**What is needed**
Using the data below, transcribe exactly everything from the line that contains "122.875985 MHz 9.6672" down to the line that contains "background: #0c4a6e ->". Include both of those lines and none of the pictures.

**Data listing**

════════

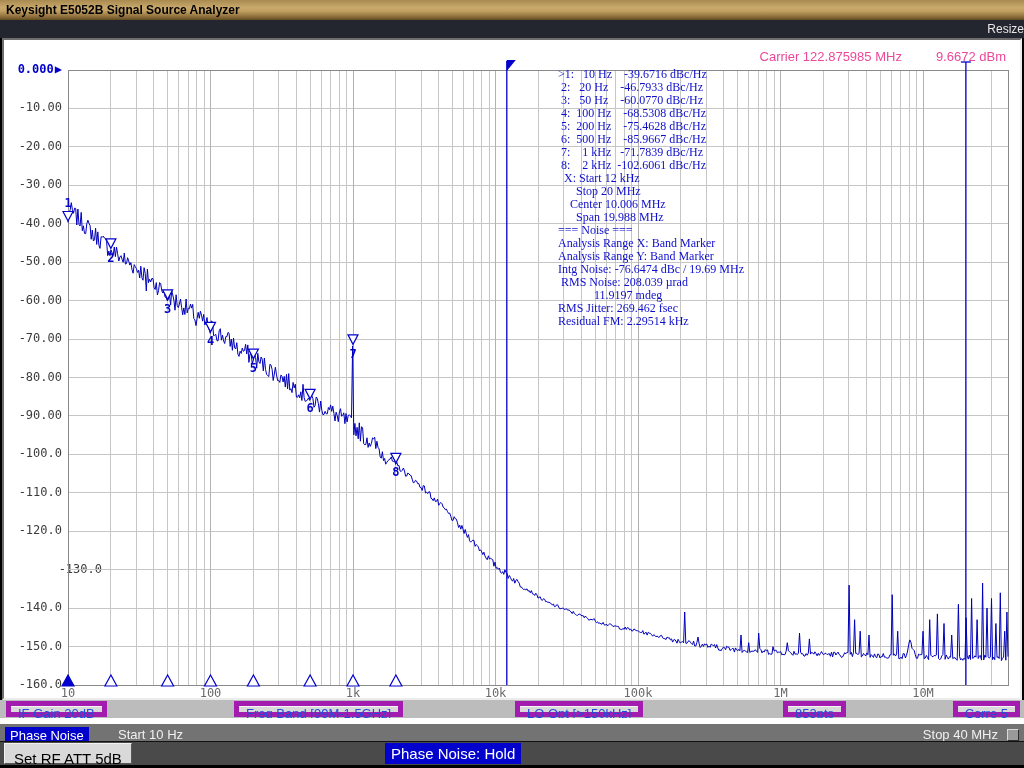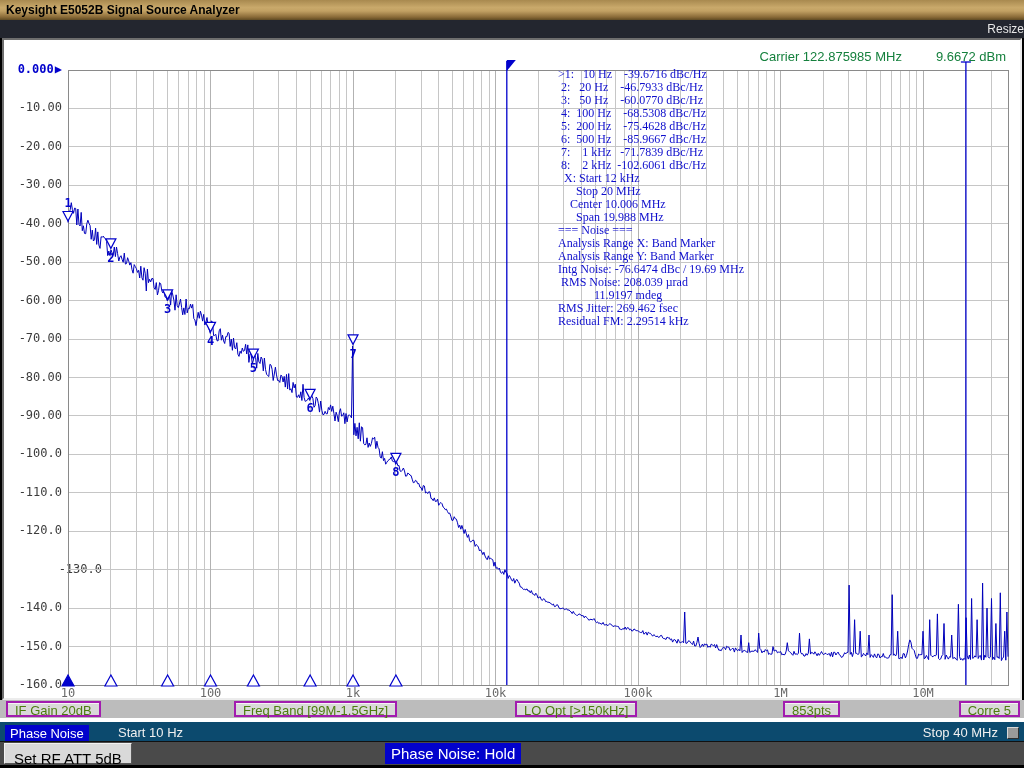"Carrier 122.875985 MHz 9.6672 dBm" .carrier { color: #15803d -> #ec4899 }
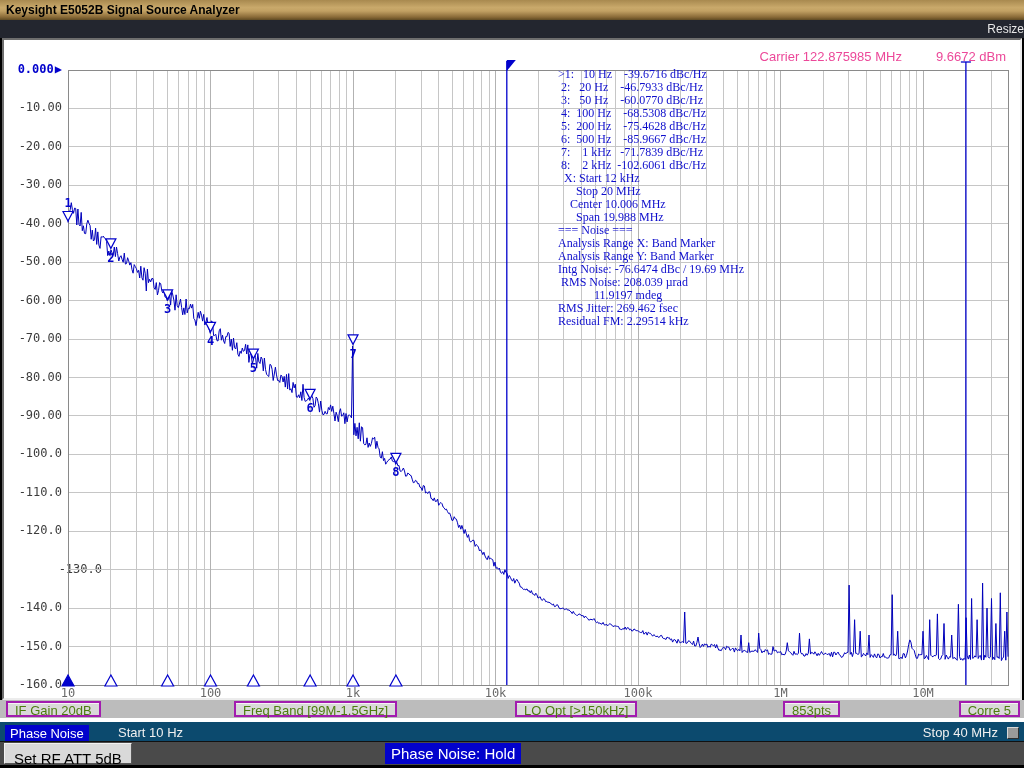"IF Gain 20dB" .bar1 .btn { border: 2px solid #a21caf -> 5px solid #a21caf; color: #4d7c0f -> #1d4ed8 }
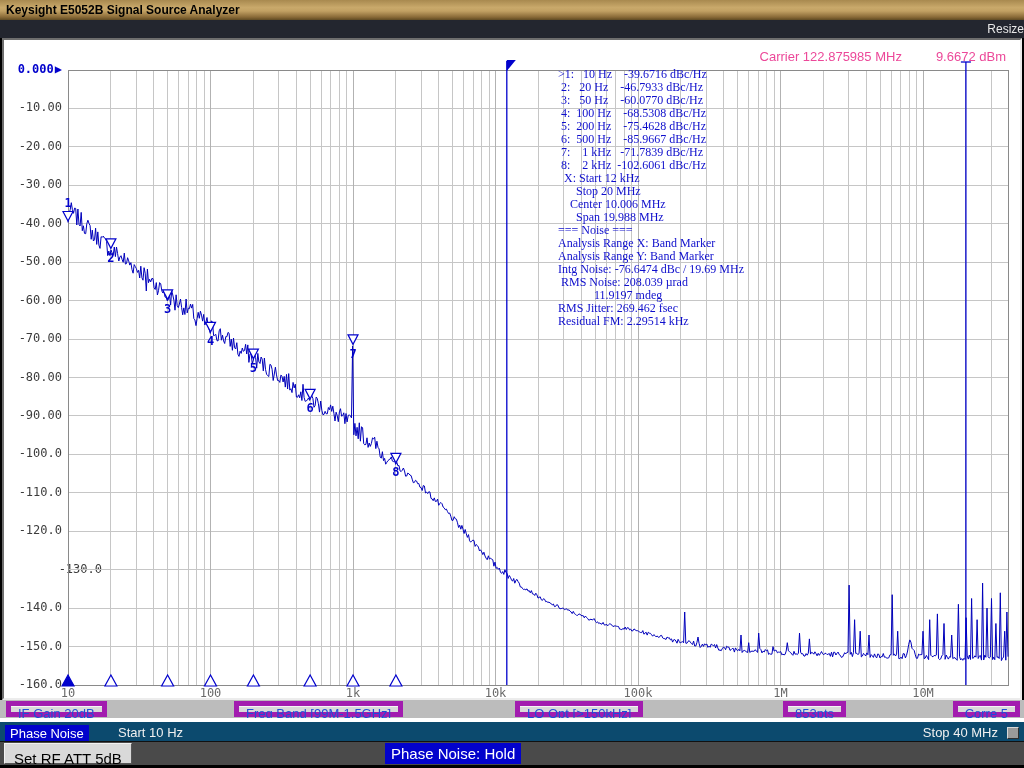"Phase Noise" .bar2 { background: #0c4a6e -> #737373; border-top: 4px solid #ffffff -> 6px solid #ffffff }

════════

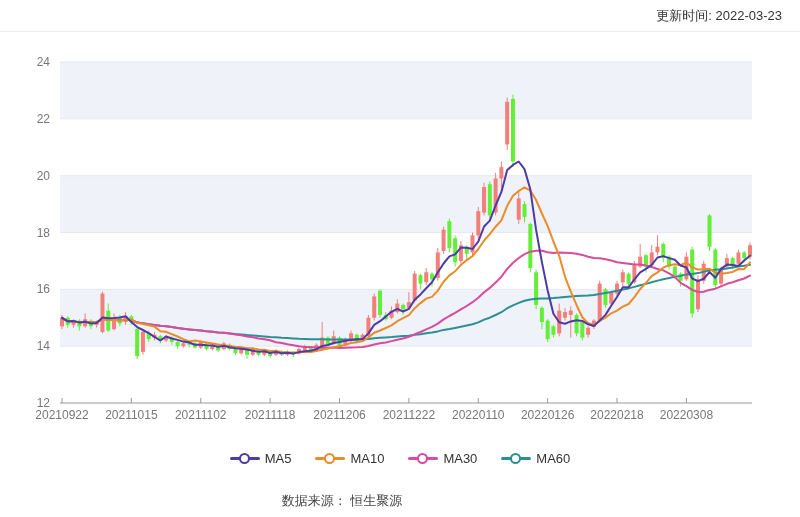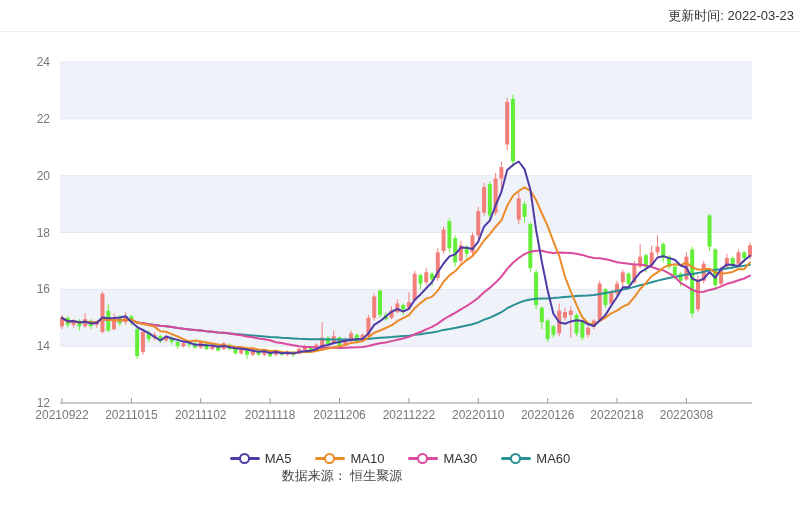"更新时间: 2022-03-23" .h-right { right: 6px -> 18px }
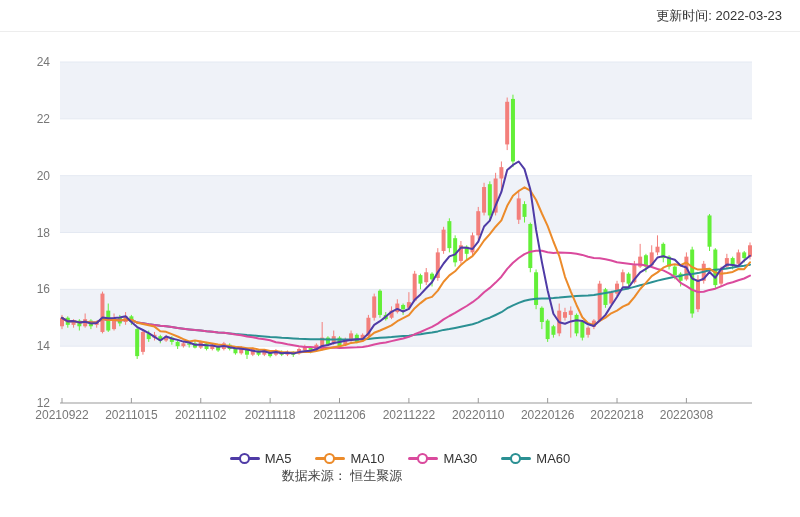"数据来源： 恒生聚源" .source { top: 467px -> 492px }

════════

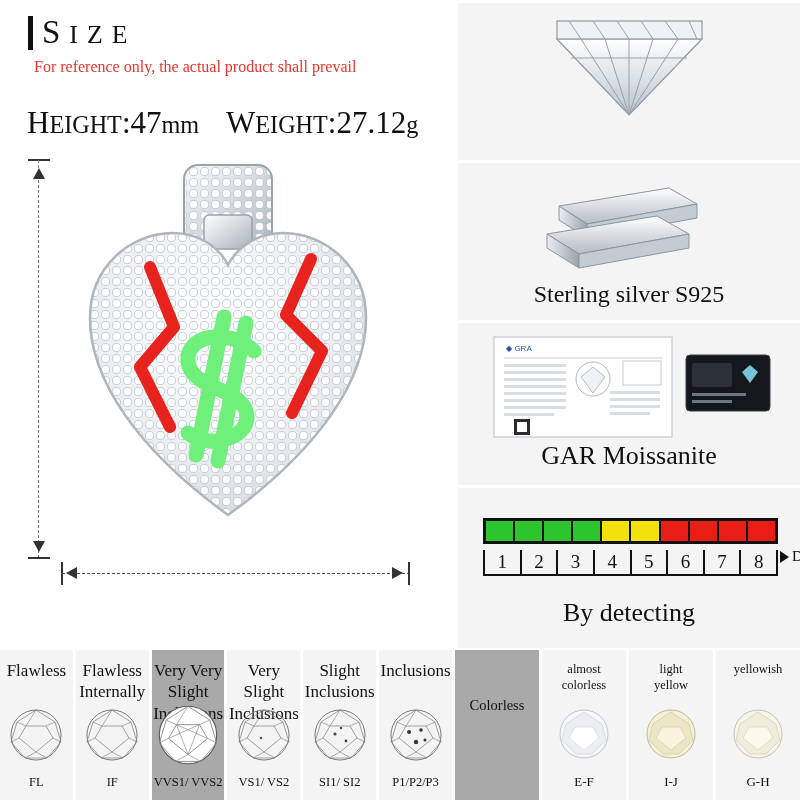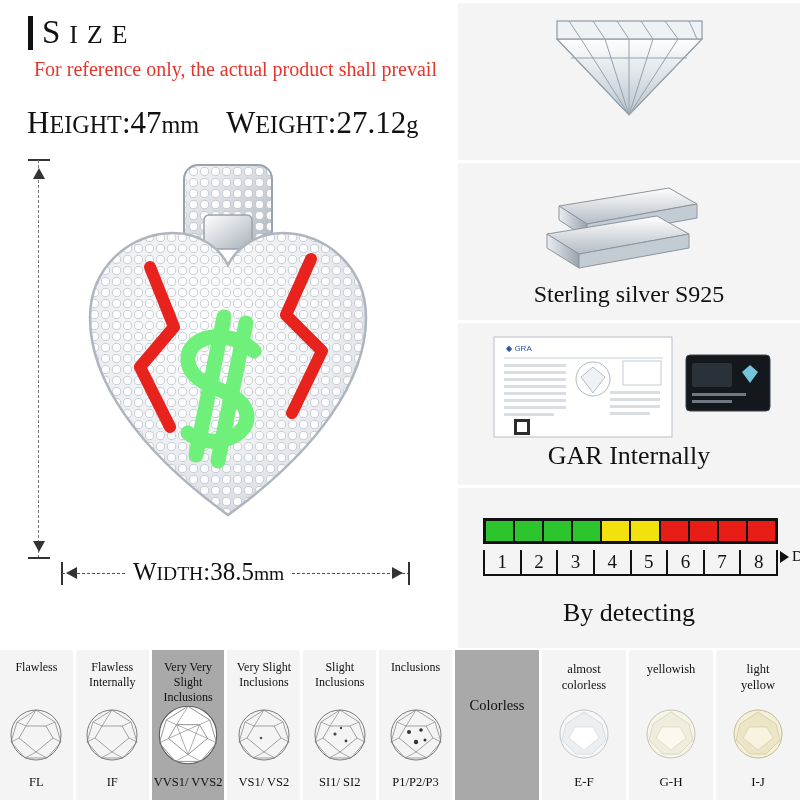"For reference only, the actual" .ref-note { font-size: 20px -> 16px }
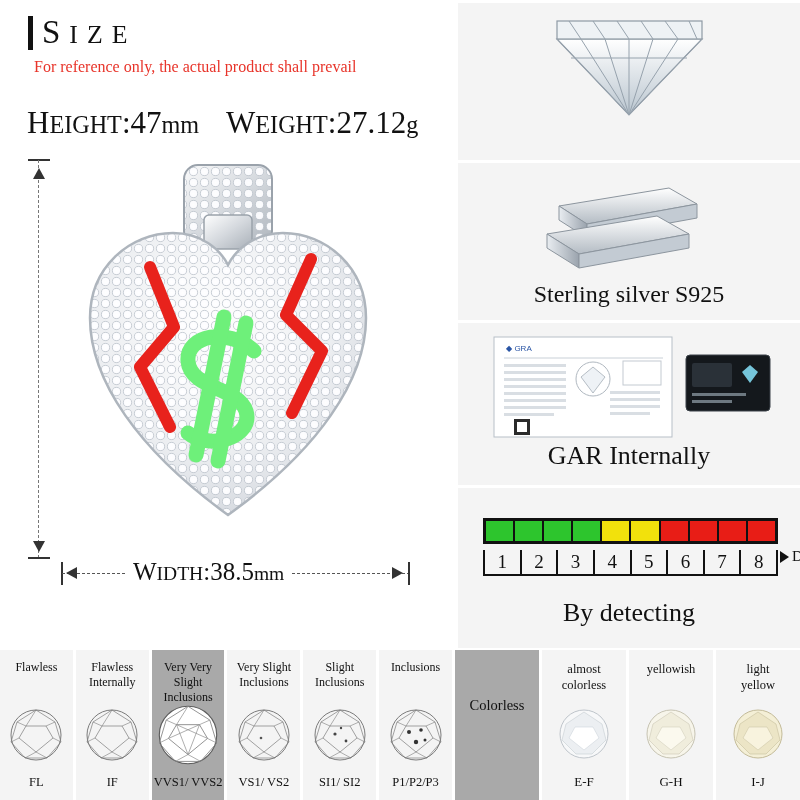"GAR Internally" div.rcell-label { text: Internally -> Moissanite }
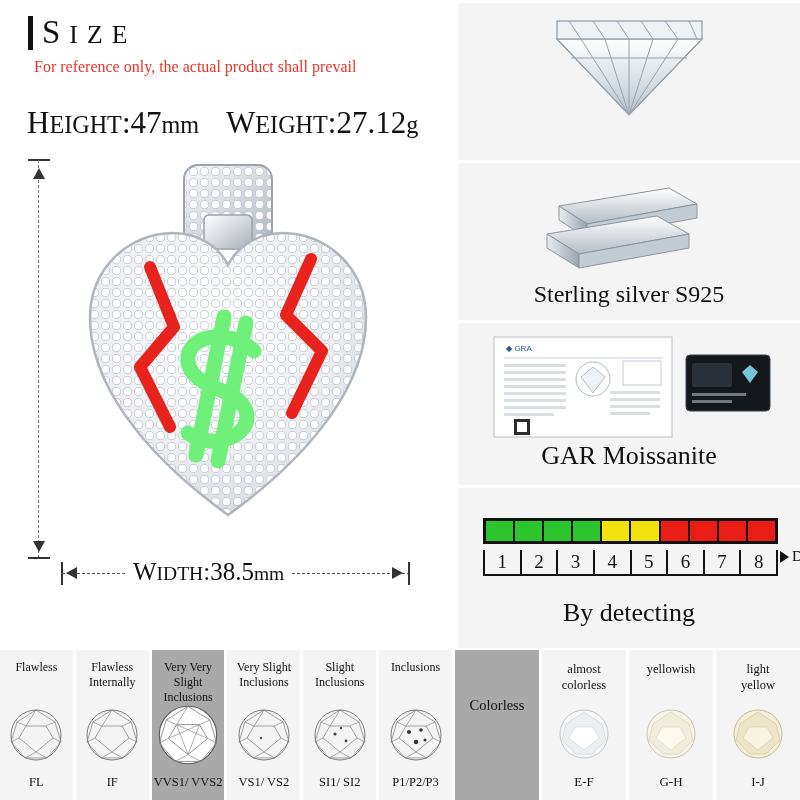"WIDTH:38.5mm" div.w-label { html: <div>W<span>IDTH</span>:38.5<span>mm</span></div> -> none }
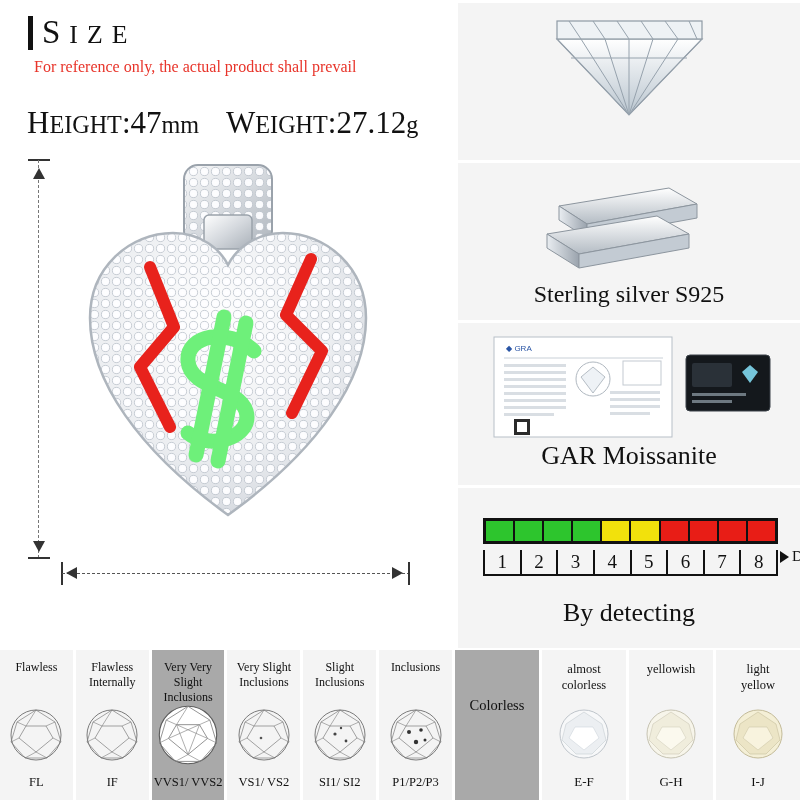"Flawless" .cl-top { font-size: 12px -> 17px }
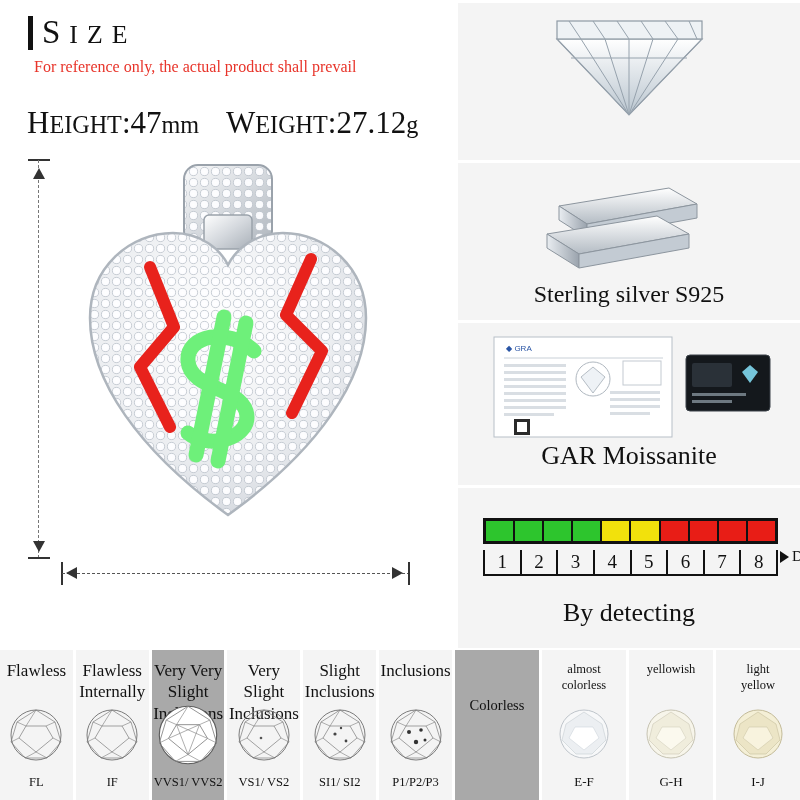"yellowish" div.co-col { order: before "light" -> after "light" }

════════

**Output for this task**
"Carrier 122.875985 MHz 9.6672 dBm" .carrier { color: #15803d -> #ec4899 }
"IF Gain 20dB" .bar1 .btn { border: 2px solid #a21caf -> 5px solid #a21caf; color: #4d7c0f -> #1d4ed8 }
"Phase Noise" .bar2 { background: #0c4a6e -> #737373; border-top: 4px solid #ffffff -> 6px solid #ffffff }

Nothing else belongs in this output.